Python is an object-oriented programming language like Java
and C++.
But unlike Java, Python doesn’t force you to use classes,
inheritance and methods.
If you like, you can also choose the structural programming
paradigm with functions and modules.

Every value in Python is an object.
Objects are a way to combine data and the functions that
handle that data.
This combination is called encapsulation.
The data items and functions of objects are called attributes,
and in particular the function attributes are called methods.
For example, the operator `+` on integers calls a method of
integers, and the operator `+` on strings calls a method of
strings.

Functions, modules, methods, classes, etc are all first class
objects.

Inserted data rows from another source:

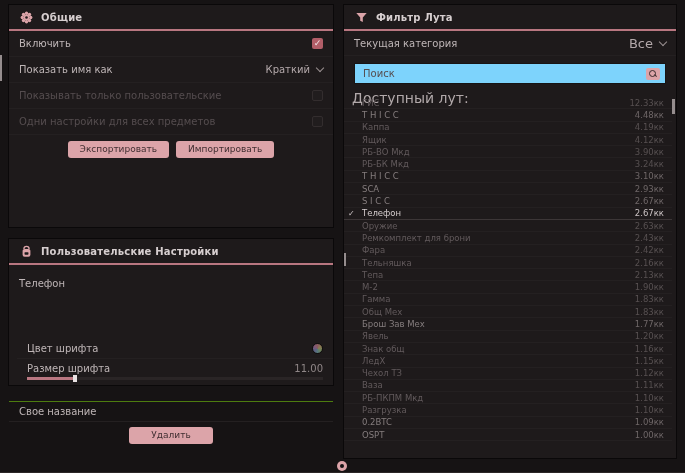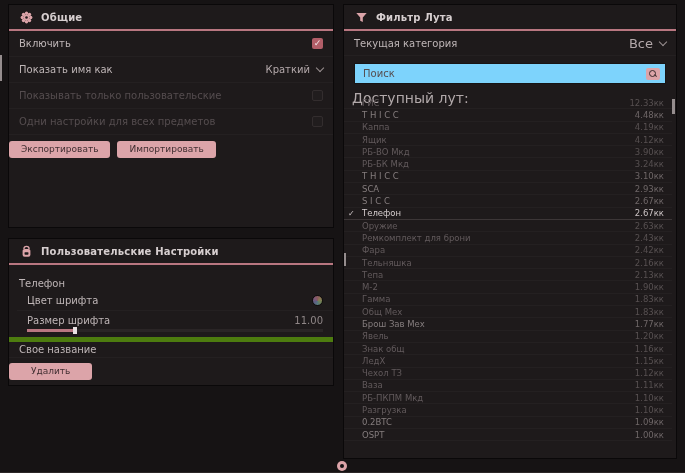--- a/index.html
+++ b/index.html
@@ -11,21 +11,21 @@
   .hicon{width:14px;height:14px;display:flex;align-items:center;justify-content:center;color:#dca4a9;}
   .srow{position:relative;display:flex;align-items:center;justify-content:space-between;padding:0 10px;border-bottom:1px solid #242021;}
   .lbl{color:#bfb6b7;font-size:10px;}
   .lbl.dim{color:#554d4f;}
   .val{color:#8f8687;font-size:10px;}
   .checkbox{width:11px;height:11px;border-radius:2px;background:#b25e68;display:flex;align-items:center;justify-content:center;color:#f3e6e7;font-size:9px;line-height:1;}
   .checkbox.off{background:#211d1e;border:1px solid #332d2e;color:transparent;}
   .select{display:flex;align-items:center;gap:7px;color:#b3a8aa;font-size:10px;}
   .chev{width:6px;height:6px;border-right:1.5px solid #9a9091;border-bottom:1.5px solid #9a9091;transform:rotate(45deg);margin-top:-3px;}
   .btn{background:#dca4a9;color:#402e31;font-size:9px;border:none;border-radius:3px;padding:3px 12px;line-height:1.2;}
-  .btn-row{display:flex;justify-content:flex-start;gap:7px;padding:6px 0;}
+  .btn-row{display:flex;justify-content:center;gap:7px;padding:6px 0;}
   
   .slider-track{position:absolute;left:18px;right:10px;height:3px;background:#2a2526;}
   .slider-fill{position:absolute;left:0;top:0;height:3px;width:48px;background:#b97781;}
   .slider-handle{position:absolute;left:46px;top:-2px;width:4px;height:7px;background:#e9e2e3;}
   .colorwheel{width:11px;height:11px;border-radius:50%;background:conic-gradient(#8a5a5e,#8a7a52,#6f8258,#57777c,#5d5e84,#7f5878,#8a5a5e);border:1px solid #0f0d0d;}
   
   #loot-list{position:absolute;left:0;right:4px;top:92px;bottom:8px;overflow:hidden;}
   .lrow{position:relative;display:flex;align-items:center;justify-content:space-between;height:12.3px;padding:0 8px 0 18px;border-bottom:1px solid #242021;font-size:8.5px;}
   .lrow .check{display:none;position:absolute;left:4px;color:#cfc7c8;font-size:8px;}
   .lrow.checked .check{display:block;}
@@ -100,35 +100,35 @@
             <path d="M6 6 Q6 2 10 2 Q14 2 14 6" fill="none" stroke="#dca4a9" stroke-width="2"></path>
             <rect x="4" y="6" width="12" height="12" rx="3" fill="#dca4a9"></rect>
             <rect x="7" y="11" width="6" height="4" rx="1" fill="#1e1a1b"></rect>
           </svg>
       </span>
       <span class="panel-title">Пользовательские Настройки</span>
     </div>
     <div style="padding:7px 0 0 10px;">
       <span class="lbl">Телефон</span>
     </div>
-    <div class="srow" style="height:20px;margin-left:8px;">
+    <div class="srow" style="height:20px;margin-left:8px;margin-top:48px;">
       <span class="lbl">Цвет шрифта</span>
       <span class="colorwheel"></span>
     </div>
     <div class="srow" style="height:18px;margin-left:8px;border-bottom:none;">
       <span class="lbl">Размер шрифта</span>
       <span class="val">11.00</span>
     </div>
     <div style="position:relative;height:8px;">
       <div class="slider-track">
         <div class="slider-fill"></div>
         <div class="slider-handle"></div>
       </div>
     </div>
-    <div class="srow" style="height:21px;margin-top:0;border-top:5px solid #4d7c0f;">
+    <div class="srow" style="height:21px;margin-top:16px;border-top:1px solid #4d7c0f;">
       <span class="lbl">Свое название</span>
       <span class="val"></span>
     </div>
     <div class="btn-row" style="padding-top:5px;">
       <button class="btn" style="padding:3px 22px;">Удалить</button>
     </div>
   </div>
 
   <div class="panel" style="left:343px;top:4px;width:334px;height:455px;text-align:right;">
     <div class="panel-header">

This means that these objects can be

* stored in a container
* passed to a function as a parameter
* returned by a function
* bound to a variable

One can access an attribute of an object using the *dot
operator*: `object.attribute`.
For example: if `L` is a list, we can refer to the method `append`
with `L.append`. The method call can look, for instance, like
this: `L.append(4)`.
Because also modules are objects in Python, we can interpret
the expression `math.pi` as accessing the data attribute `pi` of
module object `math`.

Numbers like 2 and 100 are instances of type `int`. Similarly,
`"hello"` is an instance of type `str`.
When we write `s=set()`, we are actually creating a new
instance of type `set`, and bind the resulting instance object to
`s`.

A user can define his own data types.
These are called classes.
A user can call these classes like they were functions, and they
return a new instance object of that type.
Classes can be thought as recipes for creating objects.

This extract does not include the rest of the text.